Mike Tshehla Phahlane is the man who gave Soweto its name back in 1963

Mike Tshehla Phahlane, the man who gave Soweto its name back in 1963, slipped away quietly two weeks ago without a single mention in local media despite the fact that he was the pioneer of black South African journalism and one of its finest wordsmiths.

Only the Sowetan carried a 31-word funeral notice accompanied by the standard black and white photo in the weekly In Memoriam section. He didn’t make it in the obituaries page.

His huge significance in South African journalism in general and jazz writing in particularly was a fact that the paper’s editorial team was evidently unaware of. He was just another dead Sowetan.

The man nicknamed The Indestructible because of his legendary reputation for having survived a number of near-death experiences, lived most of his life in obscurity and died in obscurity, thanks to an uncaring, insensitive and oblivious society. He was the invisible man in the real sense because all South Africans simply refused to recognise the squat, forlon figure who roamed the streets of Johannesburg as one of the city’s homeless people. He lived a hard and undignified existence, not out of his own choice but because as a country we failed him.

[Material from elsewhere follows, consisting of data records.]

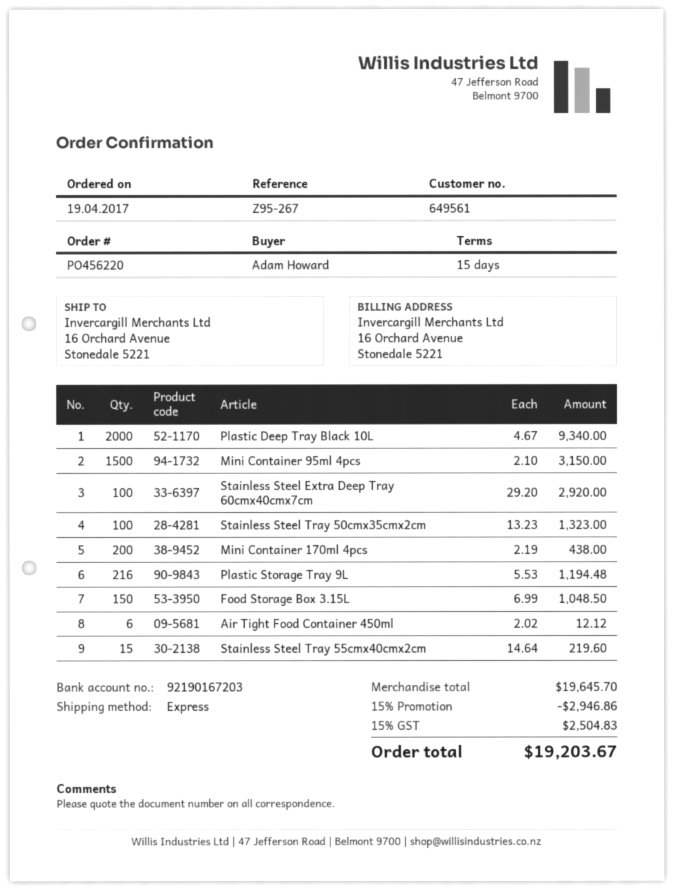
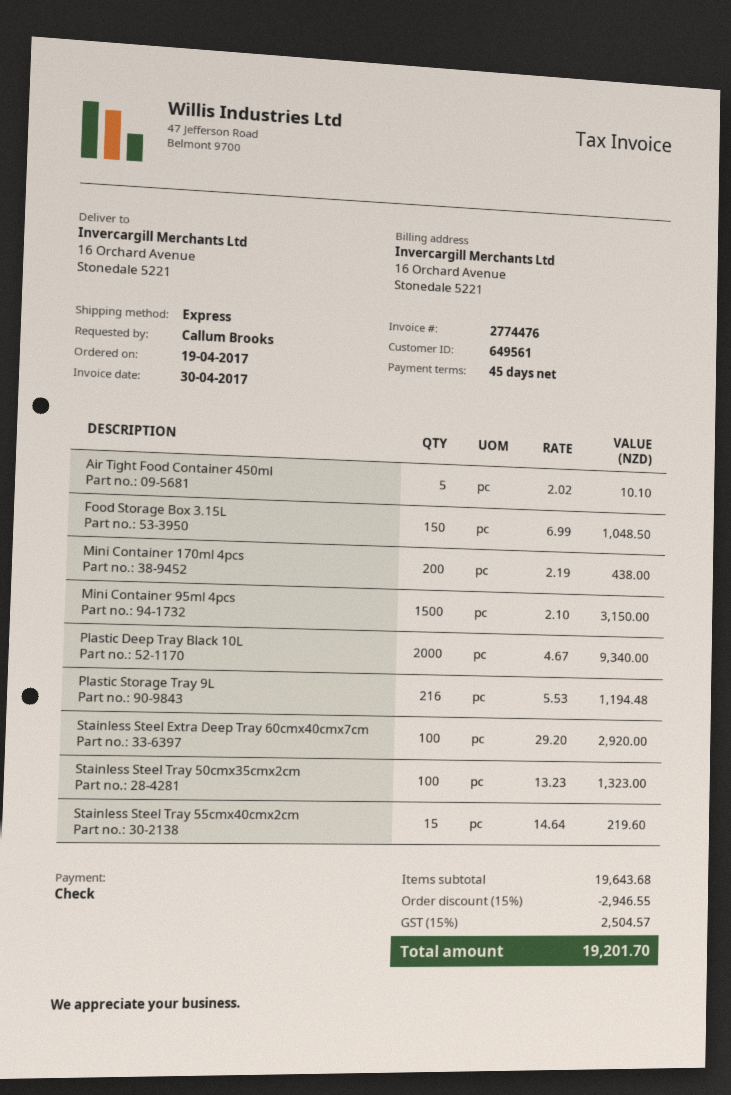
payment terms: 15 days -> 45 days
ordered by: Adam Howard -> Callum Brooks
Air Tight Food Container 450ml: 6 x 2.02 = 12.12 -> 5 x 2.02 = 10.10
subtotal: 19645.70 -> 19643.68
discount: 15% = 2946.86 -> 15% = 2946.55
tax: 15% = 2504.83 -> 15% = 2504.57
total: 19203.67 -> 19201.70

Born 26 March 1921 in old Sophiatown, in 1943 he joined Zonk, the first English magazine for African readers. He covered a number of beats but distinguished himself as a jazz critic, definitely the first one on the continent. He wore his passion for this noble art on his sleeve and with his elegant but cheeky prose, championed its beauty and cause on the pages of the racy publication. Jazz introduced him to a young and lanky pianist from Cape Town. He loved the shy musician’s efforts on the ivories but he didn’t like his name. Johannes Adolphus Botha didn’t have a ring of showbiz to it. So he gave his protégé a new identity – Dollar Brand.

He reasoned that a dollar was the world’s most powerful note and his charge was destined for bigger things in the US, a brand everyone wanted to experience its dream. Years later the protégé expressed his gratitude when he recorded Tintinyana, an evocative jazz tune dedicated to Mr Phahlane’s daughter, for Tintinyana was her name.

She grew up to become a fine lady and brilliant medical doctor but sadly she passed away in the prime of her life. He also lost his only son, Dr Michael Phahlane. The US-based psychiatrist was killed in a car crash in 1981. In 1983 he was diagnosed with amnesia and confined to Sterkfontein Hospital, a psychiatric institution for the mentally challenged as a state patient. One of his inmates was Dimitri Tsafendas.

When Prime Minister Hendrik Verwoerd was assassinated on 6 September 1966, Phahlane had quipped that Tsafendas had exterminated apartheid. The authorities never forgave him for that. His institutionalisation cost him enormously. He lost his Soweto house and other priceless belongings. It was reportedly auctioned off at the behest of a vengeful ex-father-in-law.

Since his discharge from the psychiatric institution, Ntatemoholo Phahlane, as the indomitable nanogenarian preferred to be referred to in his twilight years, has been struggling to get an RDP house. He initiatiated a series of correspondence with the former Gauteng premier, Mbhazima Shilowa and the Gauteng Department of Housing. His pleas fell on deaf ears.